No somos solo animales racionales, ni somos fruto del azar o de la necesidad, ni pasiones inútiles, ni seres para la muerte, aunque tengamos que morir, ni seres fruto de reacciones químicas, ni seres amados y con capacidad de amor. Tenemos una dignidad inigualable con relación a todos los demás seres del universo conocido y por conocer. «Nuestra existencia consiste en “hacer cosas” (conducta), eligiendo (libertad) de acuerdo con un proyecto (responsabilidad)» (J. L. Moral de la Parte). Somos seres relacionados, con la naturaleza, con nosotros, con los otros, con las cosas y con Dios. Tenemos una dignidad que nos supera y que hunde sus raíces en el misterio que envuelve todo lo existente: Dios. En él está la fuente de nuestra dignidad. Somos criaturas, es verdad, pero somos imagen y semejanza de Dios (Gen 1, 26; Salmo 8, 5s; Sab 2, 23; Eclo 17, 3s). Es más, desde el misterio de la Encarnación y del Nacimiento Jesucristo que estamos celebrando estos días, somos hijos de Dios Padre, hermanos de Jesús, el Cristo, que trabajó con manos de hombre, pensó con inteligencia de hombre, obró con voluntad de hombre, amó con corazón de hombre. Somos morada de su Santo Espíritu. Y esto no sólo los creyentes y bautizados, sino todos los seres humanos. Lo que nos diferencia los creyentes de los que no lo son es que los creyentes sabemos, tenemos experiencia de un Dios y Padre, compasivo y misericordioso porque así no lo ha mostrado Jesucristo con su palabra, y sus obras, sobre todo con su muerte y resurrección, con toda la obra de su amor. Es como quien sabe que tiene padre y madre y quien desconoce quién es su padre y su madre. Los creyentes nos sentimos amados, pero no de forma impersonal, sino por Alguien que es AMOR. Con la misma dignidad, porque esta está en cada uno, por ser hijos de Dios. En el Bautismo hemos confesado y toda la comunidad cristiana con nosotros y por nosotros que estamos sumergidos, empapados hasta los tuétanos en Dios que es Padre, Hijo y Espíritu Santo. En él radica nuestra dignidad.

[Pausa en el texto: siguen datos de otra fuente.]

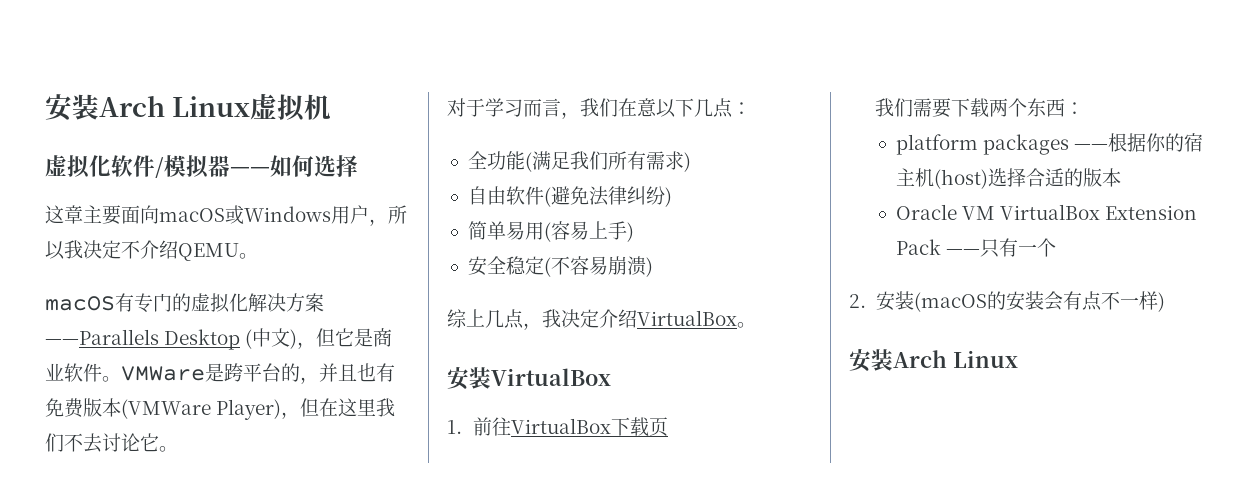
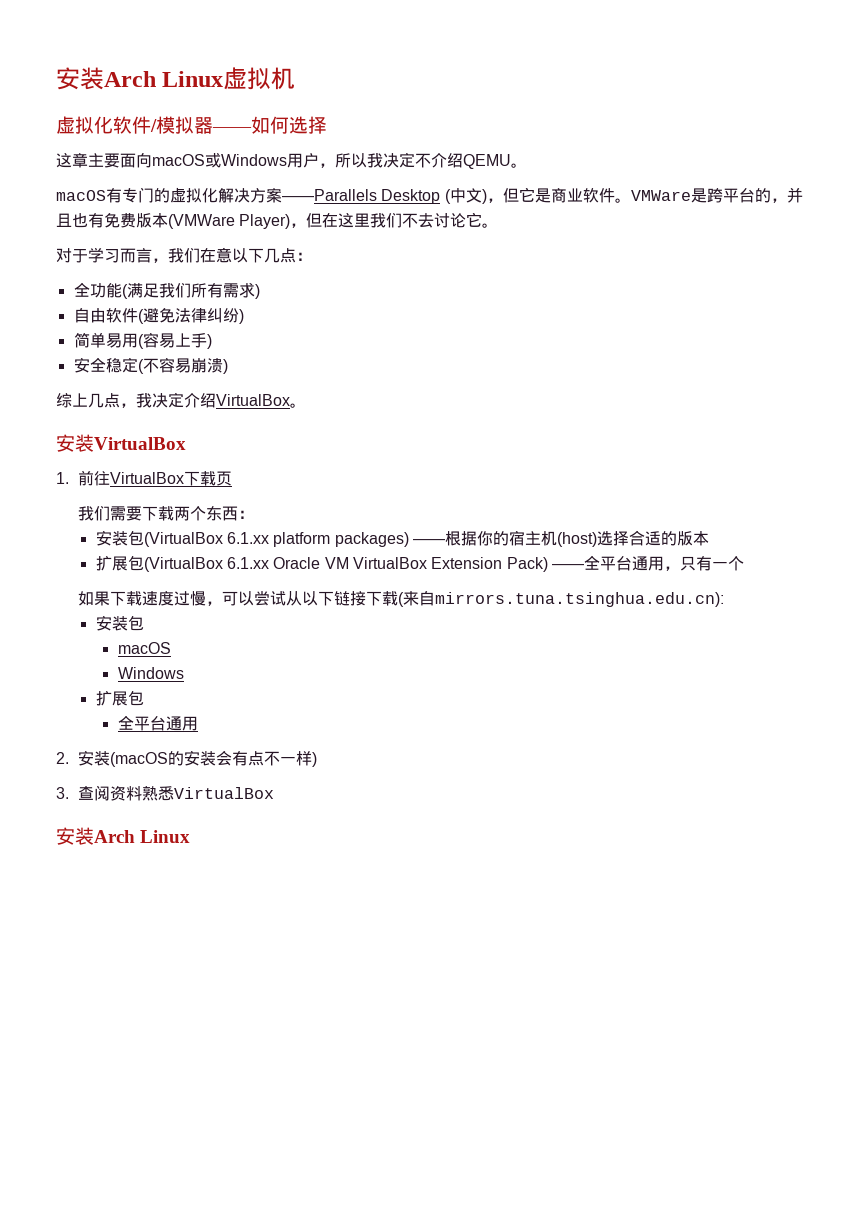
[895,134,1070,155] platform packages -> [95,530,409,547] 安装包(VirtualBox 6.1.xx platform packages)
(1121, 177) none -> [95,555,269,572] 扩展包(VirtualBox 6.1.xx
[895,238,1057,258] Pack ——只有一个 -> [506,555,744,572] [78,591,725,607] [95,615,144,631] [117,642,171,654] [117,667,184,679] [95,690,144,706] [117,715,198,731] Pack) ——全平台通用，只有一个 // 如果下载速度过慢，可以尝试从以下链接下载(来自mirrors.tuna.tsinghua.edu.cn): // 安装包 // macOS // Windows // 扩展包 // 全平台通用
(1165, 302) none -> [56,785,275,801] // 3.查阅资料熟悉VirtualBox

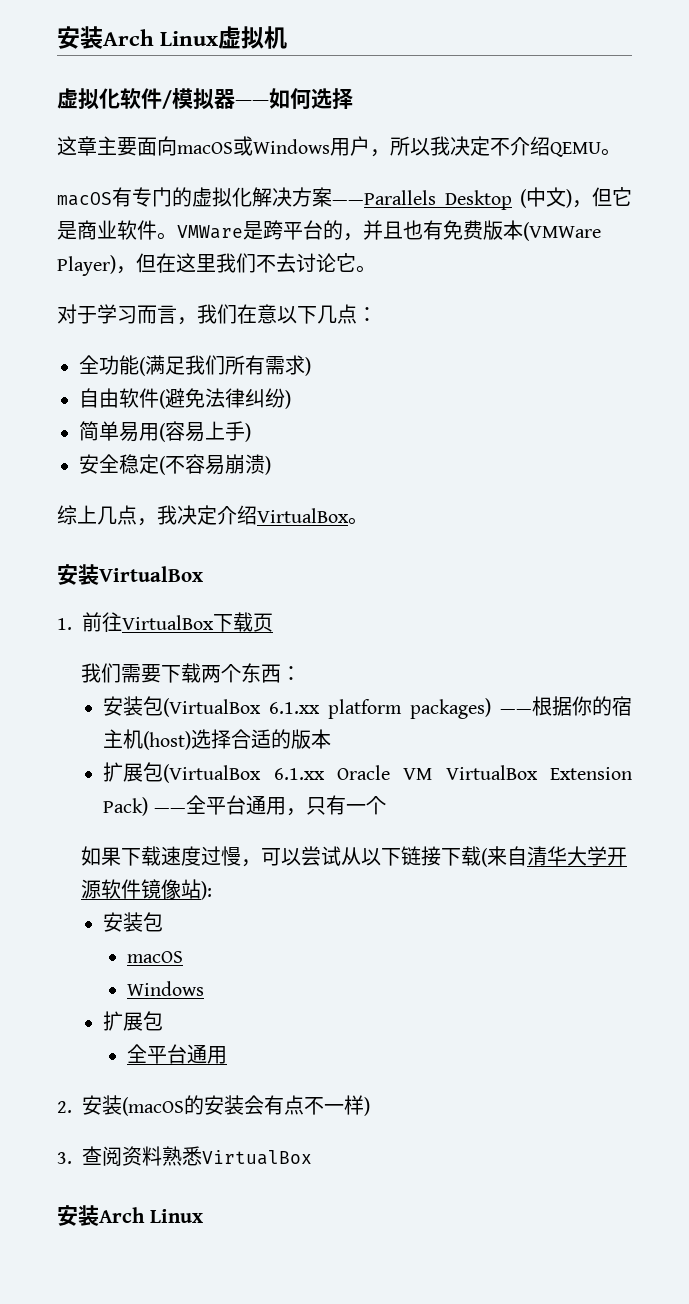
[435,592,725,607] mirrors.tuna.tsinghua.edu.cn): -> [527,846,628,866] [81,879,213,900] 清华大学开源软件镜像站):

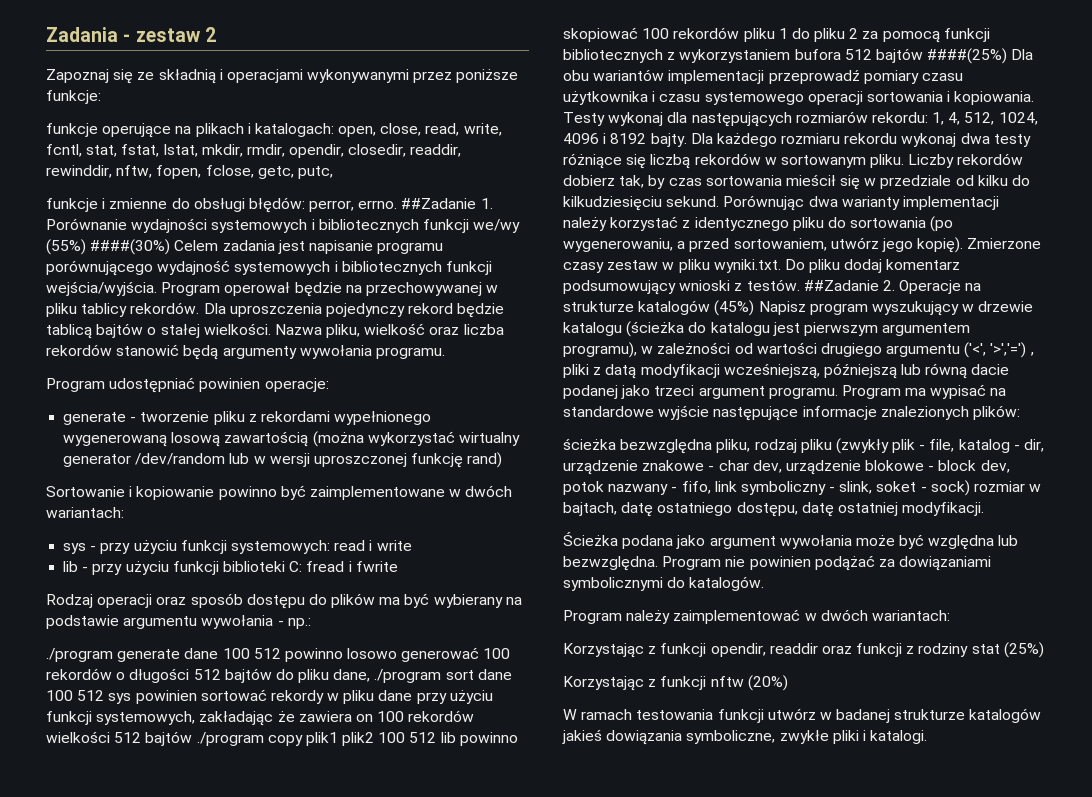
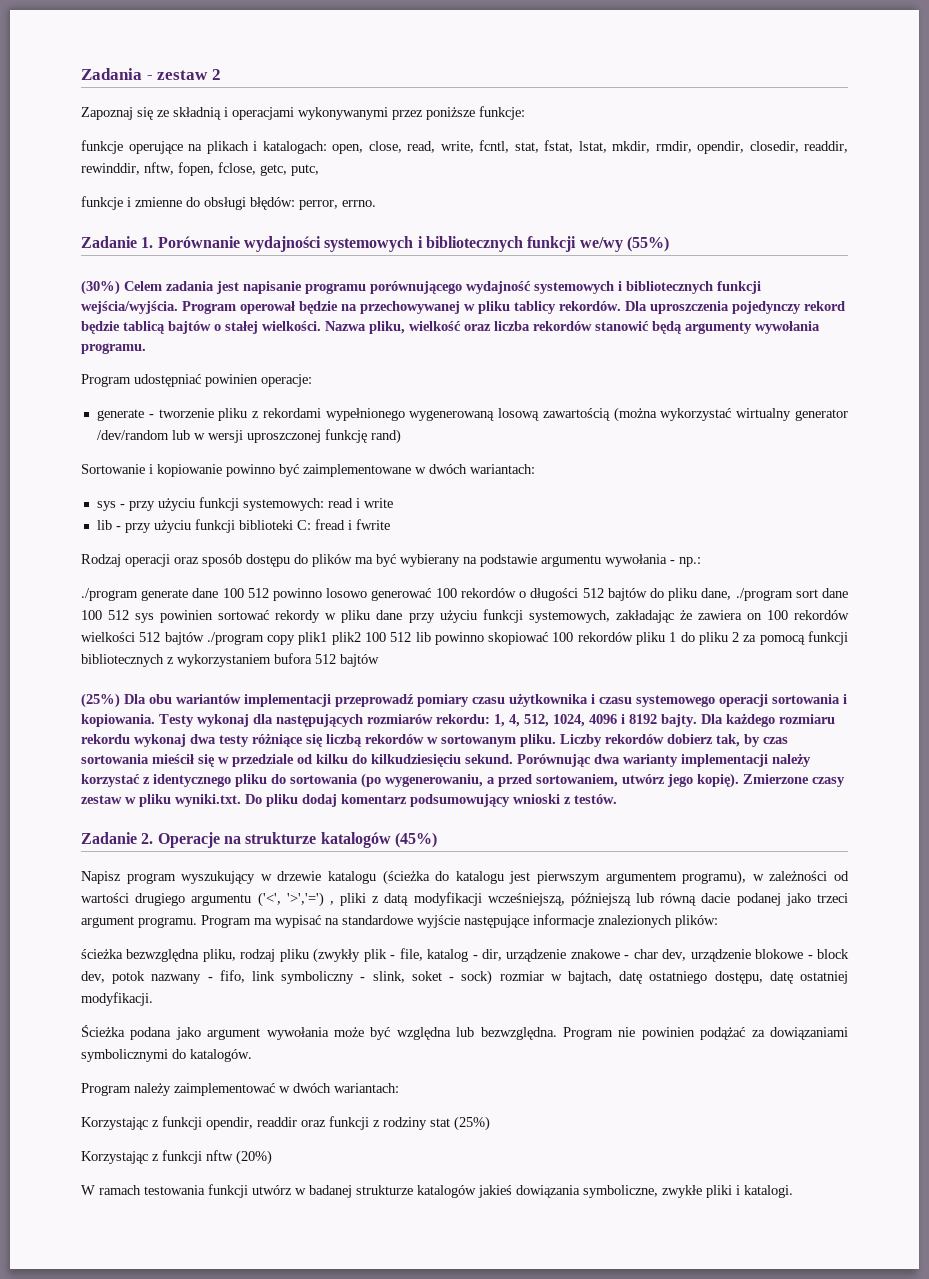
[401,198,477,209] ##Zadanie -> [81,236,137,248] // Zadanie
[90,239,171,255] ####(30%) -> [81,280,120,295] // (30%)
[927,48,1008,64] ####(25%) -> [81,693,120,708] // (25%)
[803,280,879,291] ##Zadanie -> [81,832,137,844] // Zadanie
(755, 308) none -> (437, 840) //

¿Que cómo corresponder? San León dice: Reconoce tu dignidad. Y yo me atrevo a añadir: y la dignidad de los demás. Pero no únicamente de forma retórica, ni, aunque esté expresado en el catálogo de los Derechos Humanos, del Niño y de la Familia, proclamados por las Naciones Unidas y por otras entidades, sino en la práctica, en el día a día. Reconozcamos la dignidad del no nacido, del niño de la calle que está explotado y utilizado como fuente de órganos para dárselos a otros en los hospitales para ricos, y del anciano cargado de años y experiencias, en el parado, en el descartado de la sociedad, en el joven drogadicto, en el emigrante o refugiado que llega a nuestras costas en pateras, en el que está en las colas del hambre, en el que pide a la puerta de un banco o de una parroquia. Defendamos su dignidad siendo voz de los que no tienen voz, asociándonos con otros vecinos o instituciones públicas y privadas que luchen por la justicia y el reconocimiento del otro. Vivamos el amor como Cristo nos amó y nos ama hasta compartir nuestra condición humana totalmente y cargar con nuestras dolencias. Tratemos a los demás como nos gusta o gustaría que nos traten; tengamos la empatía del Buen Samaritano (Lc 10, 25-37) como nos invita a vivir el papa Francisco en el Documento “Fraternidad Humana” y en su Encíclica “Fratelli Tutti”. Todos hermanos porque todos tenemos un misma Padre, un mismo hermano mayor, Jesús, del cual somos herederos y coherederos, y un mismo Espíritu que nos impulsa y mueve a promover teórica y prácticamente la dignidad humana y su vocación hasta que lleguemos a la unión plena con Cristo donde nuestro corazón inquieto encontrará su descanso (San Agustín), la paz, la vida, la plenitud de lo que esperamos y anhelamos.